## Task prompt
The records below must be output exactly, without pictures.

BEGIN Data in this exercise

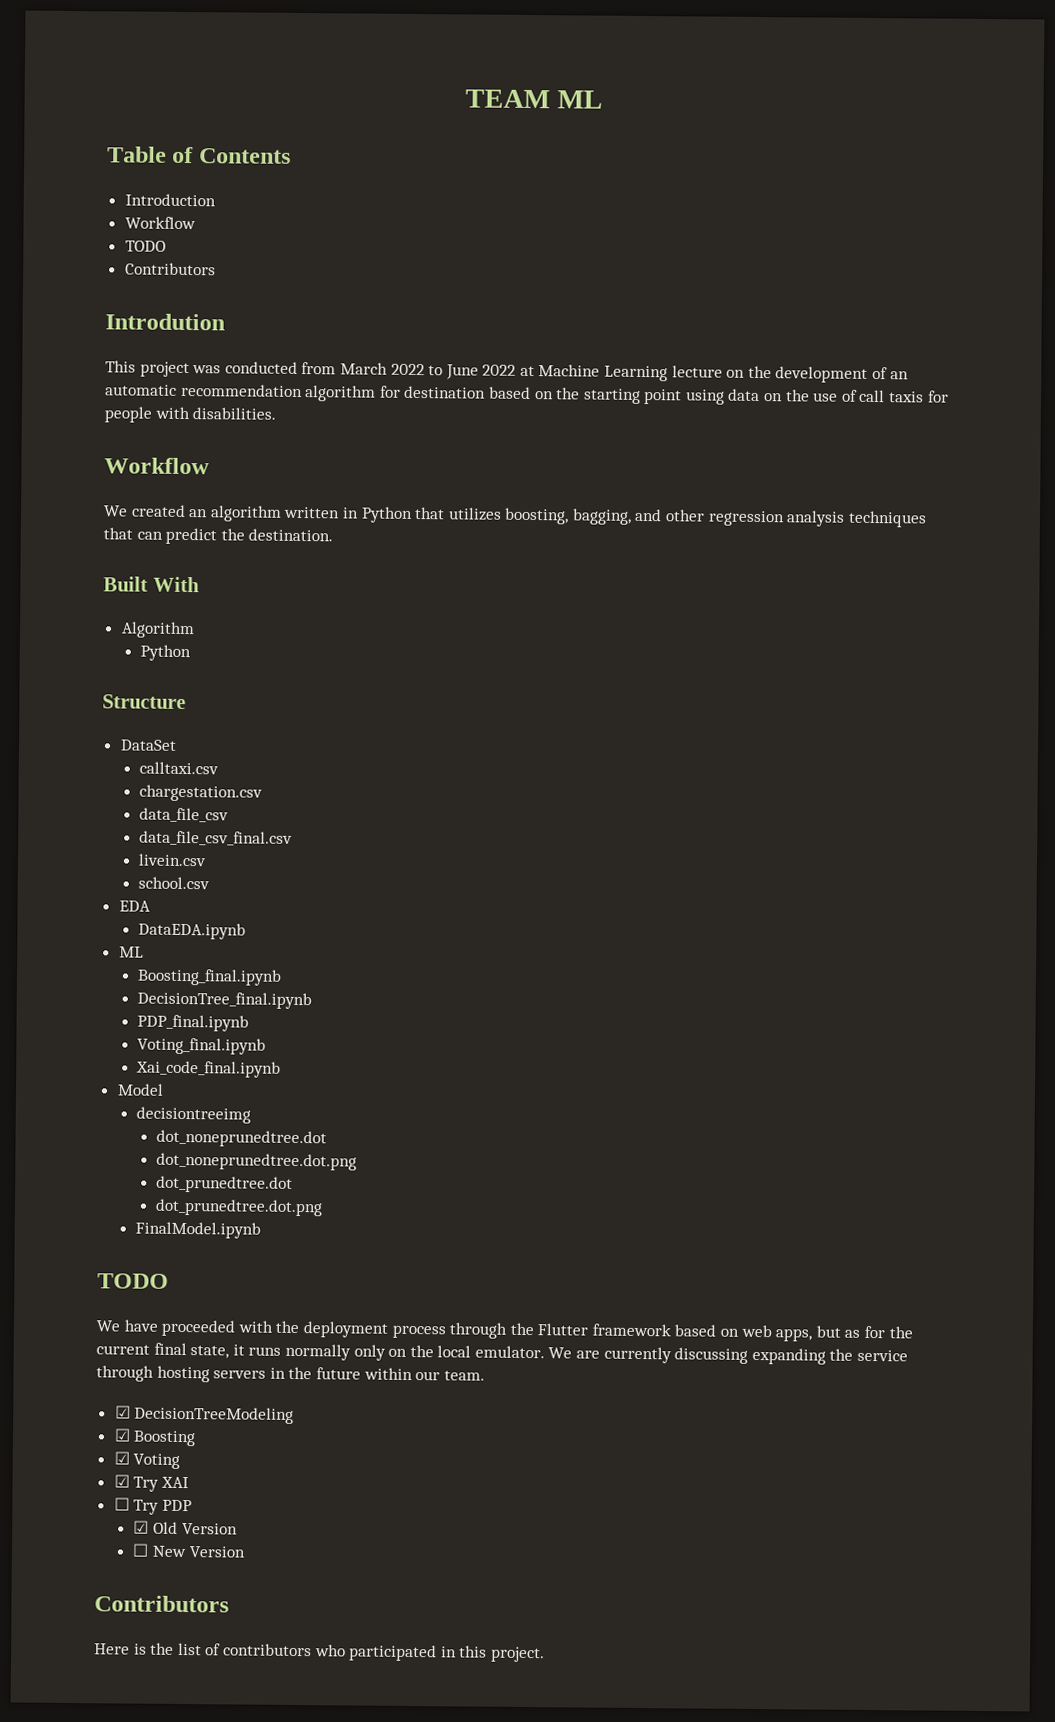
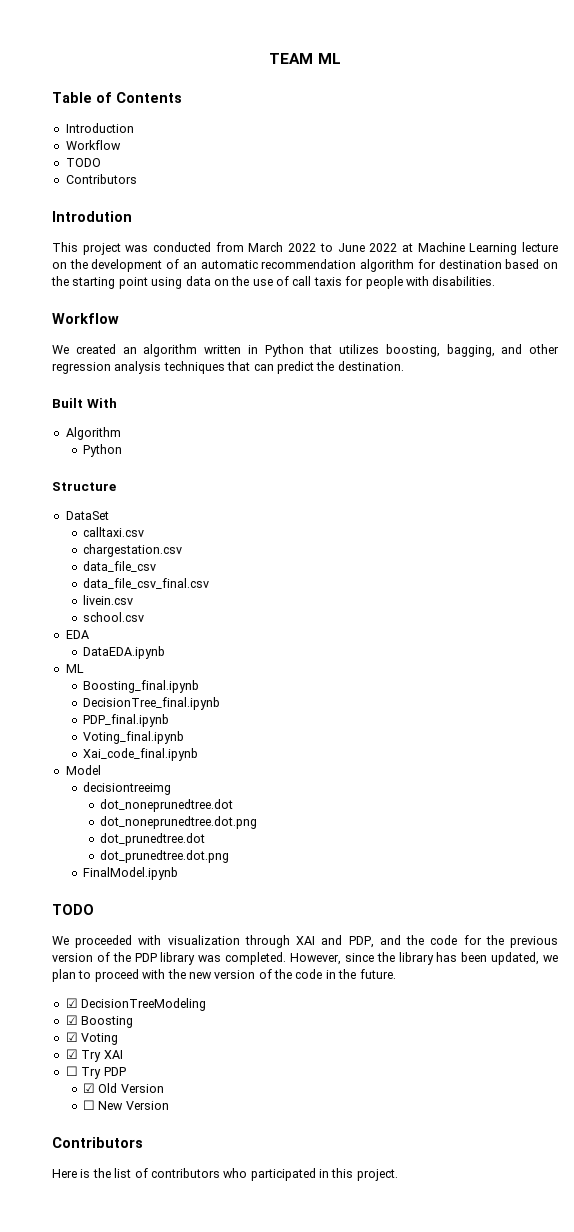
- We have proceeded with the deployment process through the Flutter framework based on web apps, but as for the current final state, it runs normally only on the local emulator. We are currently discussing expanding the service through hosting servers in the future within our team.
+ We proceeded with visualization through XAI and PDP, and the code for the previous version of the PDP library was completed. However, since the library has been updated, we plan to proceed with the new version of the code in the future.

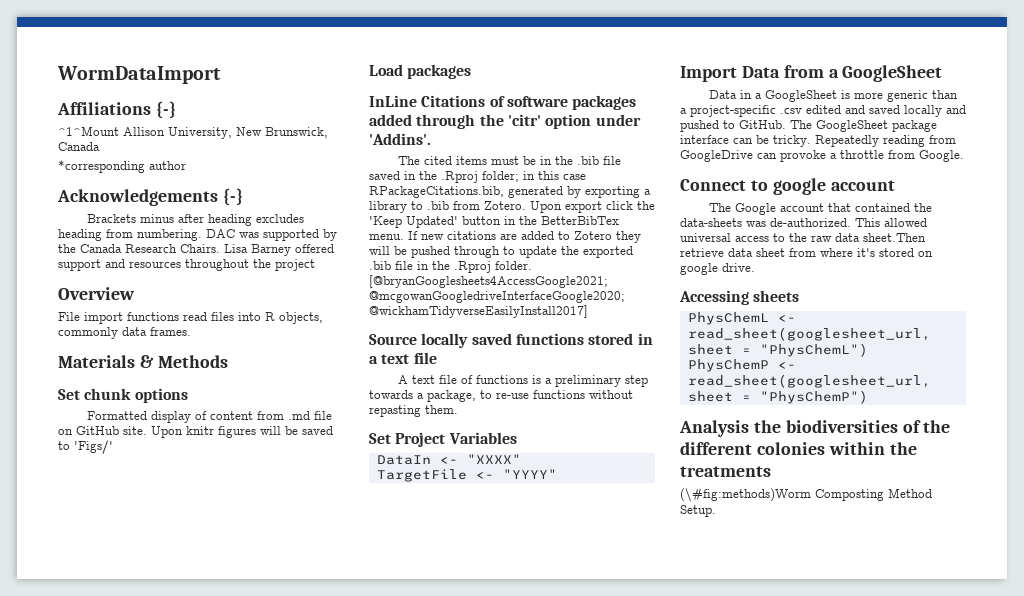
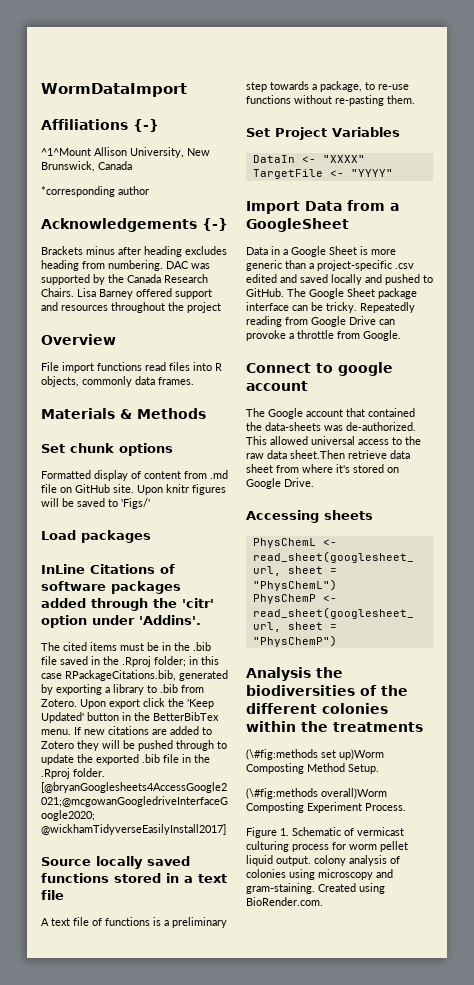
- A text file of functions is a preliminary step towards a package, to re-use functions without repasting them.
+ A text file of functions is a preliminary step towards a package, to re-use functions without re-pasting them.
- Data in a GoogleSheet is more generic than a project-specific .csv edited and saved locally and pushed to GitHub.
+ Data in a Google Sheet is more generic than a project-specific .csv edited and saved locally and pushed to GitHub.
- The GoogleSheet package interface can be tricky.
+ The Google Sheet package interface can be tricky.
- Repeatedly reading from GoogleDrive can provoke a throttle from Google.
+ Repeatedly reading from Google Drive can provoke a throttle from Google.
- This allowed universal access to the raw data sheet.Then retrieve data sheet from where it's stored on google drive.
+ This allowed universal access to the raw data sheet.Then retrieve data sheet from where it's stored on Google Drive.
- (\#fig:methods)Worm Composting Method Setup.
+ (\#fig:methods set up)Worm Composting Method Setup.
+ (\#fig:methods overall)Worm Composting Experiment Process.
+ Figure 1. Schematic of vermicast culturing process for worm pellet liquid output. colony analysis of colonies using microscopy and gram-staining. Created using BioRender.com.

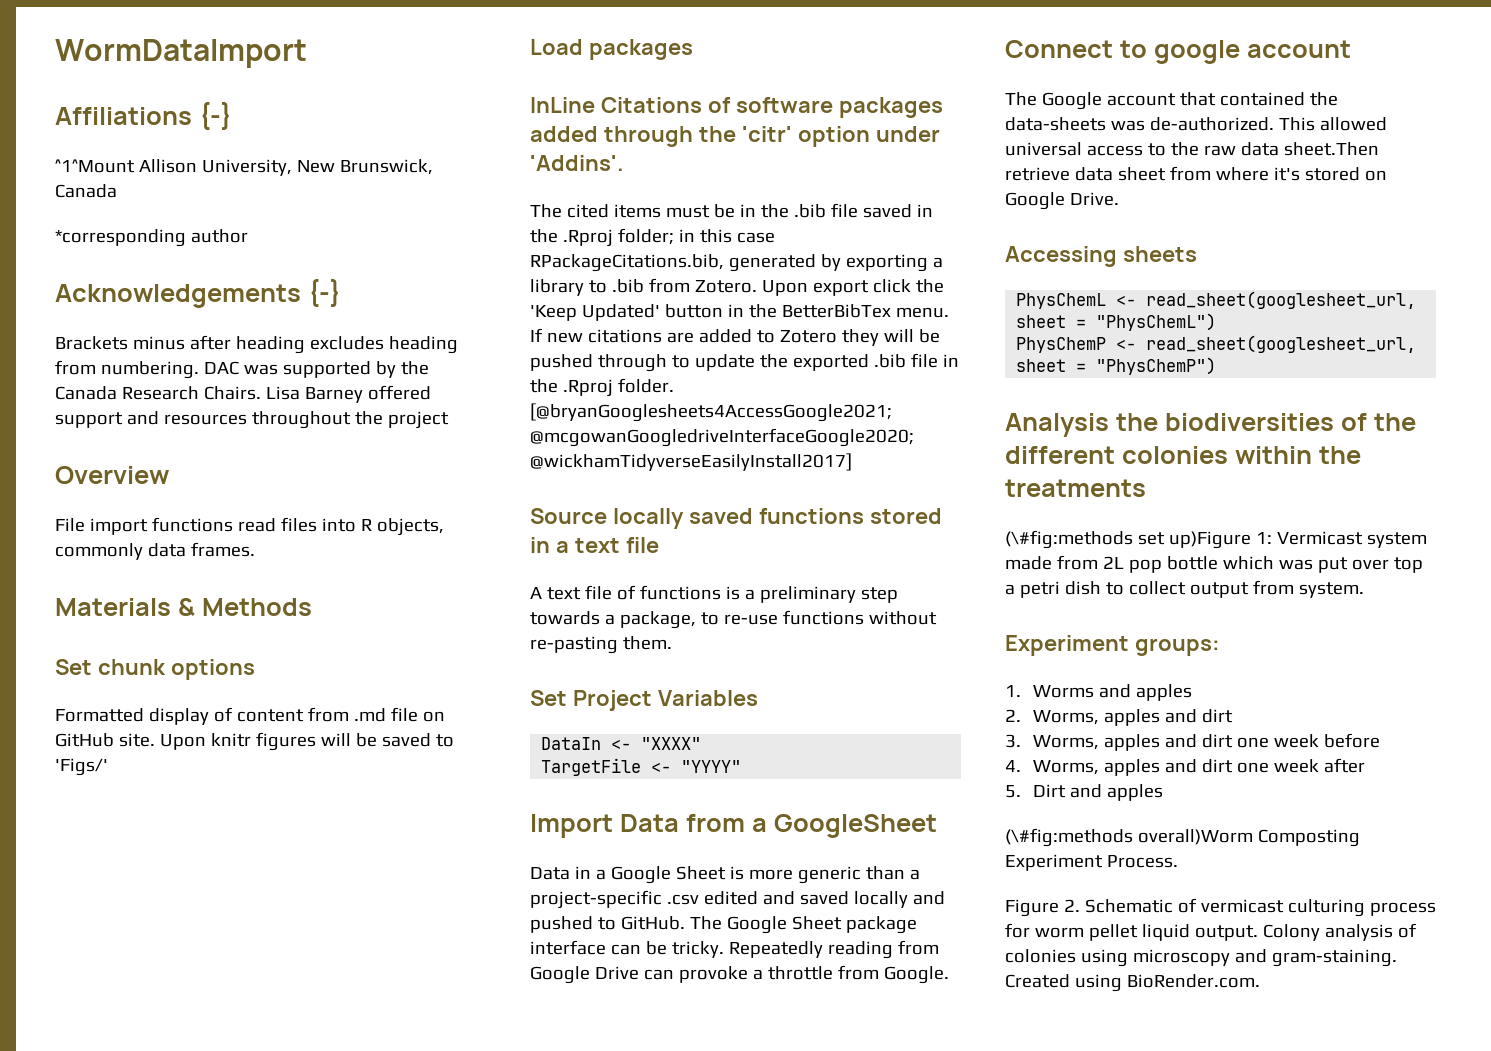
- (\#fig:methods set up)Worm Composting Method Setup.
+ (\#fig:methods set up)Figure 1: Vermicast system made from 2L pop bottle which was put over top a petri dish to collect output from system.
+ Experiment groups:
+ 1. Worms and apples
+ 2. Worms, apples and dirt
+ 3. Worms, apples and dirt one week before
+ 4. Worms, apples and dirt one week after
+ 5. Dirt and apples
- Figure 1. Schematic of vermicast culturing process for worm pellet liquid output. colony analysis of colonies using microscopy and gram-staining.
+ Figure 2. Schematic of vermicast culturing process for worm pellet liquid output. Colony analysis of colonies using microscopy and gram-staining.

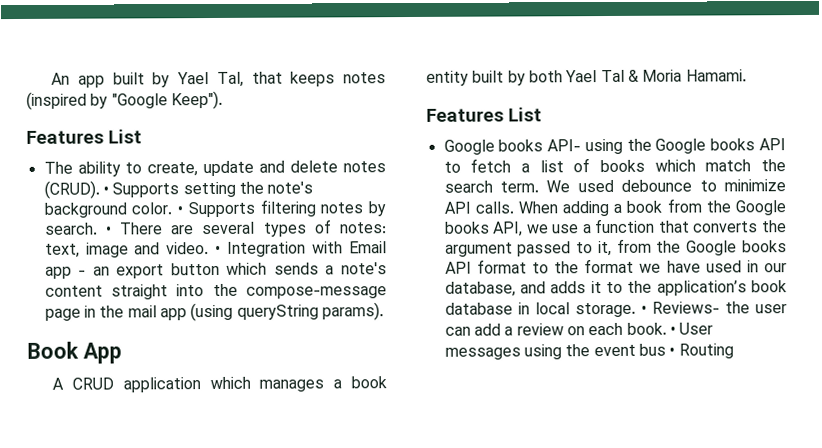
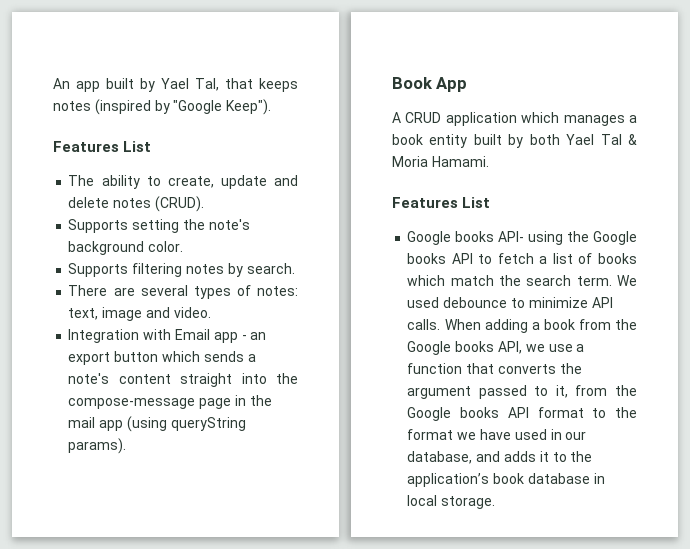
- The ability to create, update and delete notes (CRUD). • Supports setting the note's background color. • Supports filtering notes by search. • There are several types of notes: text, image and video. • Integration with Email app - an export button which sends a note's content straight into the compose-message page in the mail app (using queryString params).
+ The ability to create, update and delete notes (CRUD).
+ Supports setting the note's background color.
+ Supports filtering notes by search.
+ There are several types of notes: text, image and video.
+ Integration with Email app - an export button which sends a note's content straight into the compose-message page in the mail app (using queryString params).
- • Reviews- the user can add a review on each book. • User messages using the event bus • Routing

END Data in this exercise

## Reply
- We have proceeded with the deployment process through the Flutter framework based on web apps, but as for the current final state, it runs normally only on the local emulator. We are currently discussing expanding the service through hosting servers in the future within our team.
+ We proceeded with visualization through XAI and PDP, and the code for the previous version of the PDP library was completed. However, since the library has been updated, we plan to proceed with the new version of the code in the future.

- A text file of functions is a preliminary step towards a package, to re-use functions without repasting them.
+ A text file of functions is a preliminary step towards a package, to re-use functions without re-pasting them.
- Data in a GoogleSheet is more generic than a project-specific .csv edited and saved locally and pushed to GitHub.
+ Data in a Google Sheet is more generic than a project-specific .csv edited and saved locally and pushed to GitHub.
- The GoogleSheet package interface can be tricky.
+ The Google Sheet package interface can be tricky.
- Repeatedly reading from GoogleDrive can provoke a throttle from Google.
+ Repeatedly reading from Google Drive can provoke a throttle from Google.
- This allowed universal access to the raw data sheet.Then retrieve data sheet from where it's stored on google drive.
+ This allowed universal access to the raw data sheet.Then retrieve data sheet from where it's stored on Google Drive.
- (\#fig:methods)Worm Composting Method Setup.
+ (\#fig:methods set up)Worm Composting Method Setup.
+ (\#fig:methods overall)Worm Composting Experiment Process.
+ Figure 1. Schematic of vermicast culturing process for worm pellet liquid output. colony analysis of colonies using microscopy and gram-staining. Created using BioRender.com.

- (\#fig:methods set up)Worm Composting Method Setup.
+ (\#fig:methods set up)Figure 1: Vermicast system made from 2L pop bottle which was put over top a petri dish to collect output from system.
+ Experiment groups:
+ 1. Worms and apples
+ 2. Worms, apples and dirt
+ 3. Worms, apples and dirt one week before
+ 4. Worms, apples and dirt one week after
+ 5. Dirt and apples
- Figure 1. Schematic of vermicast culturing process for worm pellet liquid output. colony analysis of colonies using microscopy and gram-staining.
+ Figure 2. Schematic of vermicast culturing process for worm pellet liquid output. Colony analysis of colonies using microscopy and gram-staining.

- The ability to create, update and delete notes (CRUD). • Supports setting the note's background color. • Supports filtering notes by search. • There are several types of notes: text, image and video. • Integration with Email app - an export button which sends a note's content straight into the compose-message page in the mail app (using queryString params).
+ The ability to create, update and delete notes (CRUD).
+ Supports setting the note's background color.
+ Supports filtering notes by search.
+ There are several types of notes: text, image and video.
+ Integration with Email app - an export button which sends a note's content straight into the compose-message page in the mail app (using queryString params).
- • Reviews- the user can add a review on each book. • User messages using the event bus • Routing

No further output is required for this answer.